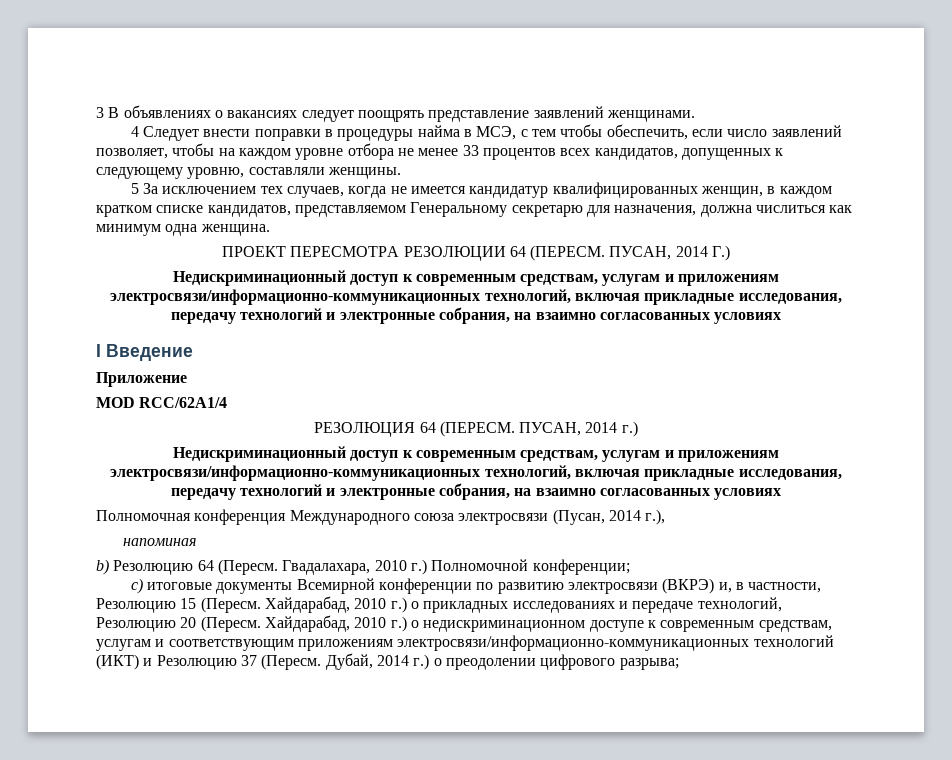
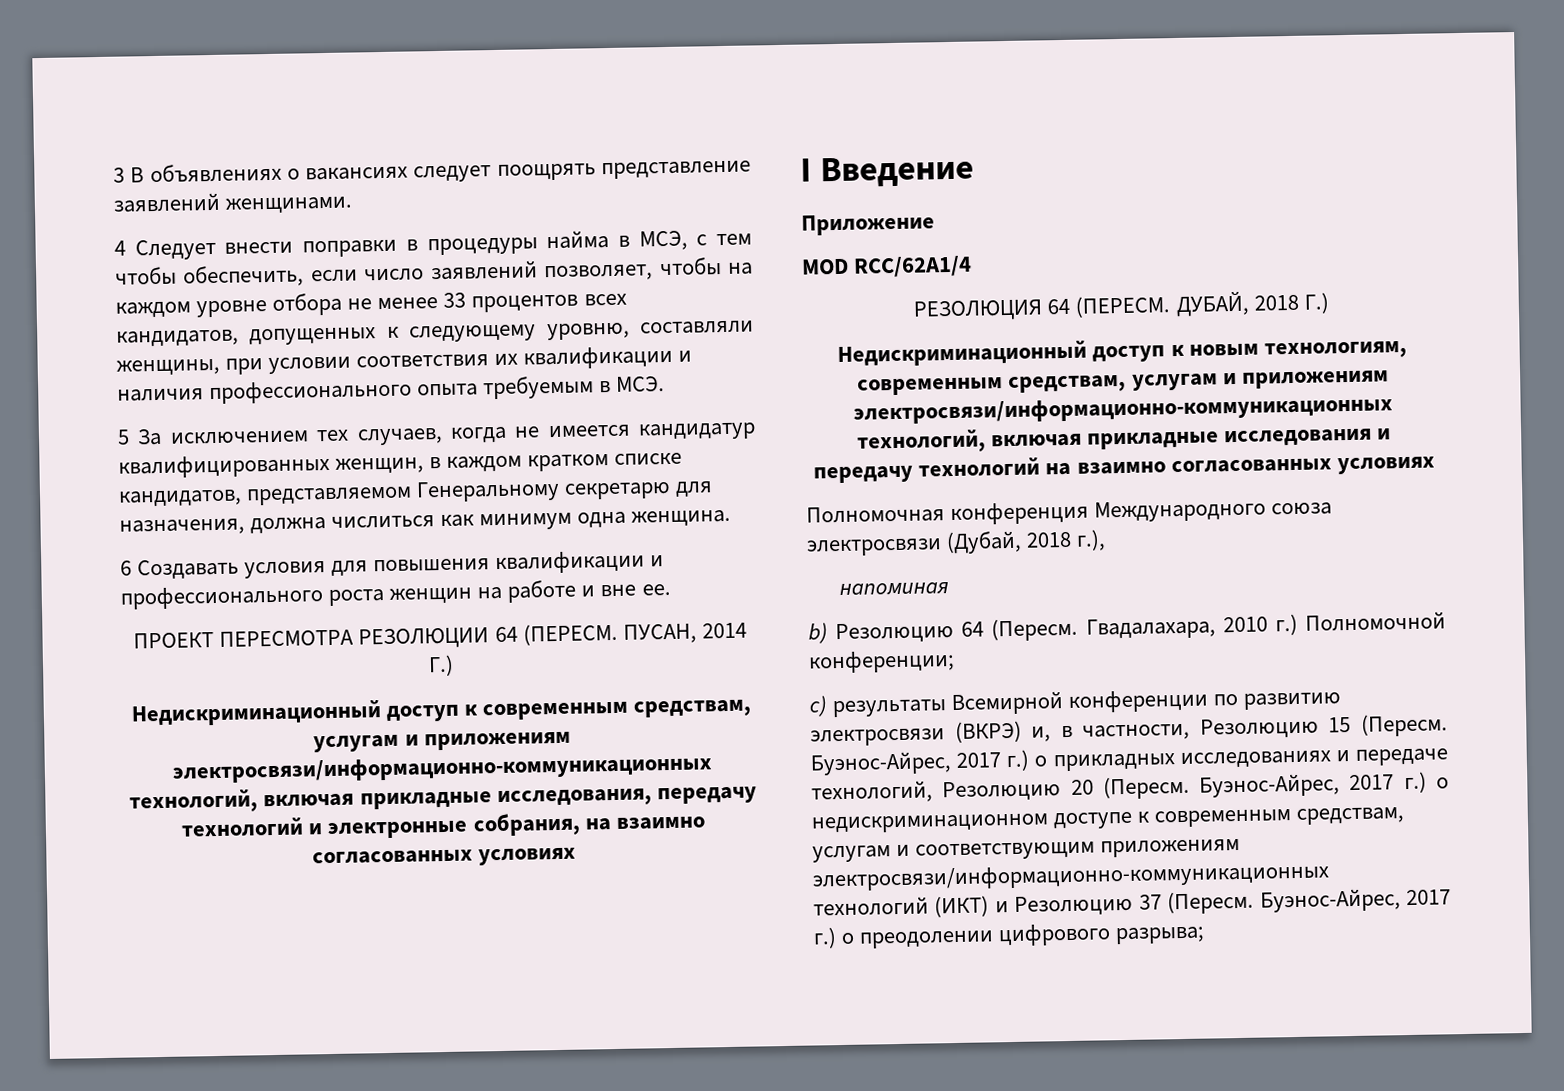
- 4 Следует внести поправки в процедуры найма в МСЭ, с тем чтобы обеспечить, если число заявлений позволяет, чтобы на каждом уровне отбора не менее 33 процентов всех кандидатов, допущенных к следующему уровню, составляли женщины.
+ 4 Следует внести поправки в процедуры найма в МСЭ, с тем чтобы обеспечить, если число заявлений позволяет, чтобы на каждом уровне отбора не менее 33 процентов всех кандидатов, допущенных к следующему уровню, составляли женщины, при условии соответствия их квалификации и наличия профессионального опыта требуемым в МСЭ.
+ 6 Создавать условия для повышения квалификации и профессионального роста женщин на работе и вне ее.
- ПУСАН, 2014 г.)
- Недискриминационный доступ к современным средствам, услугам и приложениям электросвязи/информационно-коммуникационных технологий, включая прикладные исследования, передачу технологий и электронные собрания, на взаимно согласованных условиях
+ ДУБАЙ, 2018 Г.)
+ Недискриминационный доступ к новым технологиям, современным средствам, услугам и приложениям электросвязи/информационно-коммуникационных технологий, включая прикладные исследования и передачу технологий на взаимно согласованных условиях
- Полномочная конференция Международного союза электросвязи (Пусан, 2014 г.),
+ Полномочная конференция Международного союза электросвязи (Дубай, 2018 г.),
- с) итоговые документы Всемирной конференции по развитию электросвязи (ВКРЭ) и, в частности, Резолюцию 15 (Пересм.
+ с) результаты Всемирной конференции по развитию электросвязи (ВКРЭ) и, в частности, Резолюцию 15 (Пересм.
- Хайдарабад, 2010 г.) о прикладных исследованиях и передаче технологий, Резолюцию 20 (Пересм.
+ Буэнос-Айрес, 2017 г.) о прикладных исследованиях и передаче технологий, Резолюцию 20 (Пересм.
- Хайдарабад, 2010 г.) о недискриминационном доступе к современным средствам, услугам и соответствующим приложениям электросвязи/информационно-коммуникационных технологий (ИКТ) и Резолюцию 37 (Пересм.
+ Буэнос-Айрес, 2017 г.) о недискриминационном доступе к современным средствам, услугам и соответствующим приложениям электросвязи/информационно-коммуникационных технологий (ИКТ) и Резолюцию 37 (Пересм.
- Дубай, 2014 г.) о преодолении цифрового разрыва;
+ Буэнос-Айрес, 2017 г.) о преодолении цифрового разрыва;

━━━━━━

DESCRIPTION OF THE TASK: Since only the text is wanted, repeat all the records above exactly and omit the pictures.

RESULT OF THE EXERCISE:
- 4 Следует внести поправки в процедуры найма в МСЭ, с тем чтобы обеспечить, если число заявлений позволяет, чтобы на каждом уровне отбора не менее 33 процентов всех кандидатов, допущенных к следующему уровню, составляли женщины.
+ 4 Следует внести поправки в процедуры найма в МСЭ, с тем чтобы обеспечить, если число заявлений позволяет, чтобы на каждом уровне отбора не менее 33 процентов всех кандидатов, допущенных к следующему уровню, составляли женщины, при условии соответствия их квалификации и наличия профессионального опыта требуемым в МСЭ.
+ 6 Создавать условия для повышения квалификации и профессионального роста женщин на работе и вне ее.
- ПУСАН, 2014 г.)
- Недискриминационный доступ к современным средствам, услугам и приложениям электросвязи/информационно-коммуникационных технологий, включая прикладные исследования, передачу технологий и электронные собрания, на взаимно согласованных условиях
+ ДУБАЙ, 2018 Г.)
+ Недискриминационный доступ к новым технологиям, современным средствам, услугам и приложениям электросвязи/информационно-коммуникационных технологий, включая прикладные исследования и передачу технологий на взаимно согласованных условиях
- Полномочная конференция Международного союза электросвязи (Пусан, 2014 г.),
+ Полномочная конференция Международного союза электросвязи (Дубай, 2018 г.),
- с) итоговые документы Всемирной конференции по развитию электросвязи (ВКРЭ) и, в частности, Резолюцию 15 (Пересм.
+ с) результаты Всемирной конференции по развитию электросвязи (ВКРЭ) и, в частности, Резолюцию 15 (Пересм.
- Хайдарабад, 2010 г.) о прикладных исследованиях и передаче технологий, Резолюцию 20 (Пересм.
+ Буэнос-Айрес, 2017 г.) о прикладных исследованиях и передаче технологий, Резолюцию 20 (Пересм.
- Хайдарабад, 2010 г.) о недискриминационном доступе к современным средствам, услугам и соответствующим приложениям электросвязи/информационно-коммуникационных технологий (ИКТ) и Резолюцию 37 (Пересм.
+ Буэнос-Айрес, 2017 г.) о недискриминационном доступе к современным средствам, услугам и соответствующим приложениям электросвязи/информационно-коммуникационных технологий (ИКТ) и Резолюцию 37 (Пересм.
- Дубай, 2014 г.) о преодолении цифрового разрыва;
+ Буэнос-Айрес, 2017 г.) о преодолении цифрового разрыва;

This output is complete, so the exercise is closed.